- **TASK BRIEF**:
Could the listing below be reproduced exactly, minus its pictures?

..............................

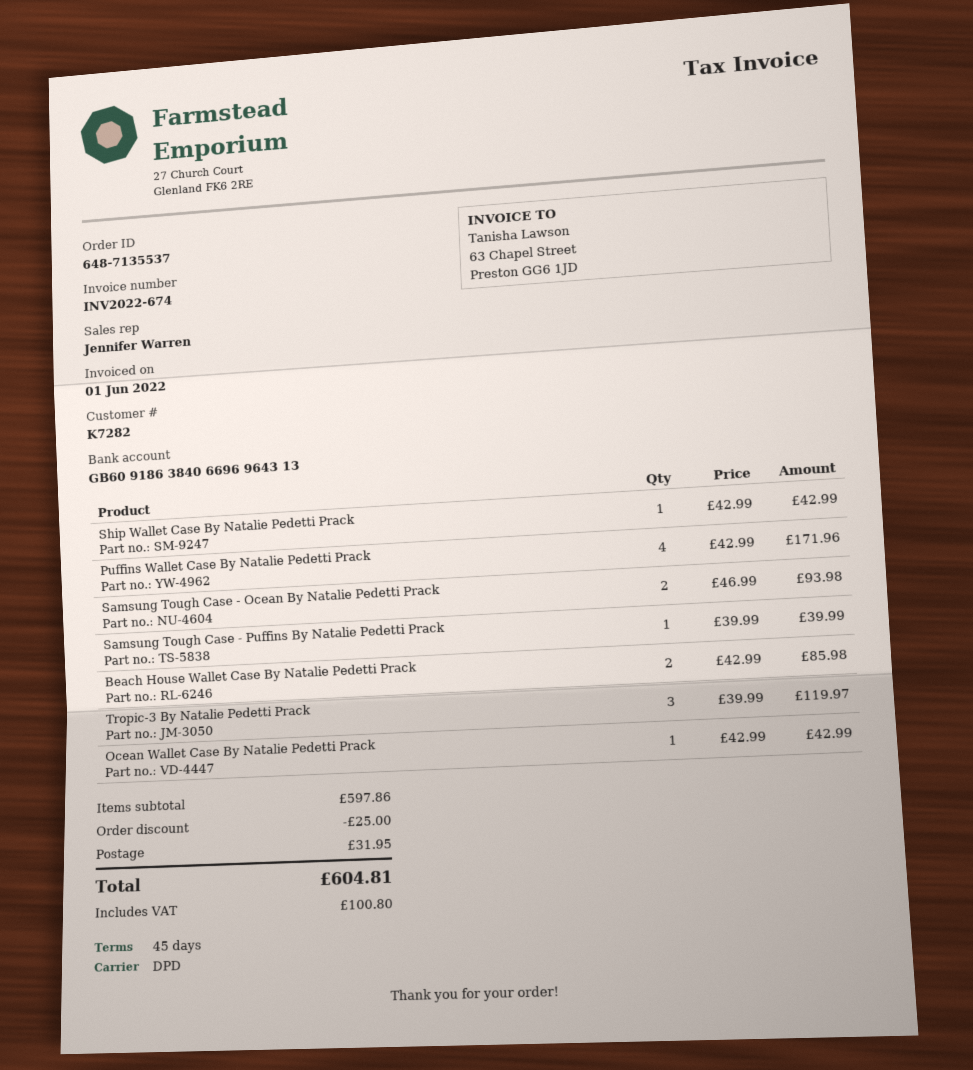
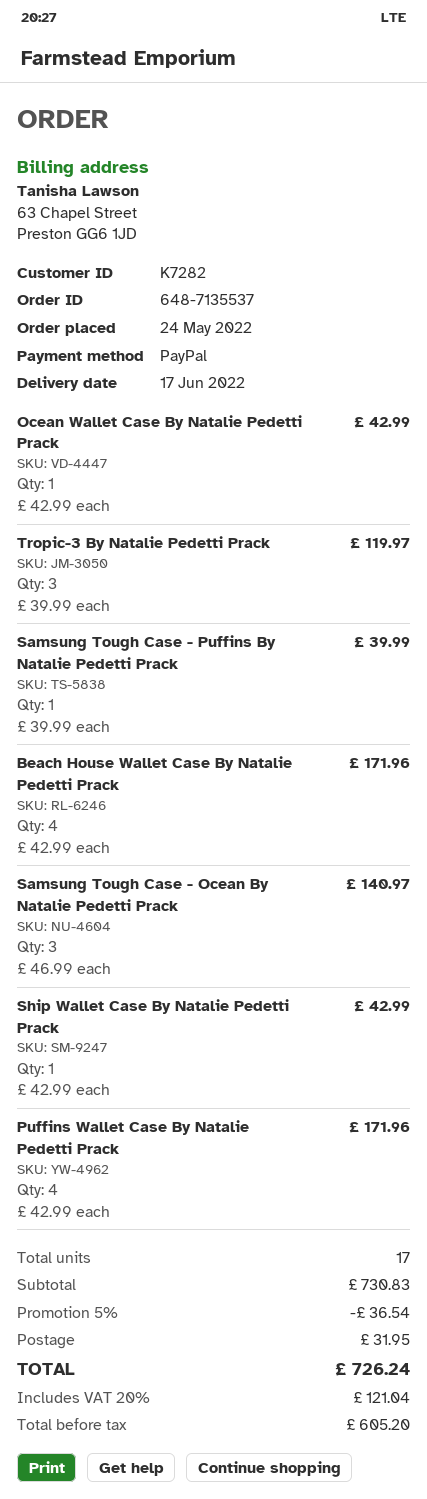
Samsung Tough Case - Ocean By Natalie Pedetti Prack: 2 x 46.99 = 93.98 -> 3 x 46.99 = 140.97
Beach House Wallet Case By Natalie Pedetti Prack: 2 x 42.99 = 85.98 -> 4 x 42.99 = 171.96
subtotal: 597.86 -> 730.83
discount: 25.00 -> 36.54
tax: 100.80 -> 121.04
total: 604.81 -> 726.24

..............................

- **RESULT OF THIS EXERCISE**:
Samsung Tough Case - Ocean By Natalie Pedetti Prack: 2 x 46.99 = 93.98 -> 3 x 46.99 = 140.97
Beach House Wallet Case By Natalie Pedetti Prack: 2 x 42.99 = 85.98 -> 4 x 42.99 = 171.96
subtotal: 597.86 -> 730.83
discount: 25.00 -> 36.54
tax: 100.80 -> 121.04
total: 604.81 -> 726.24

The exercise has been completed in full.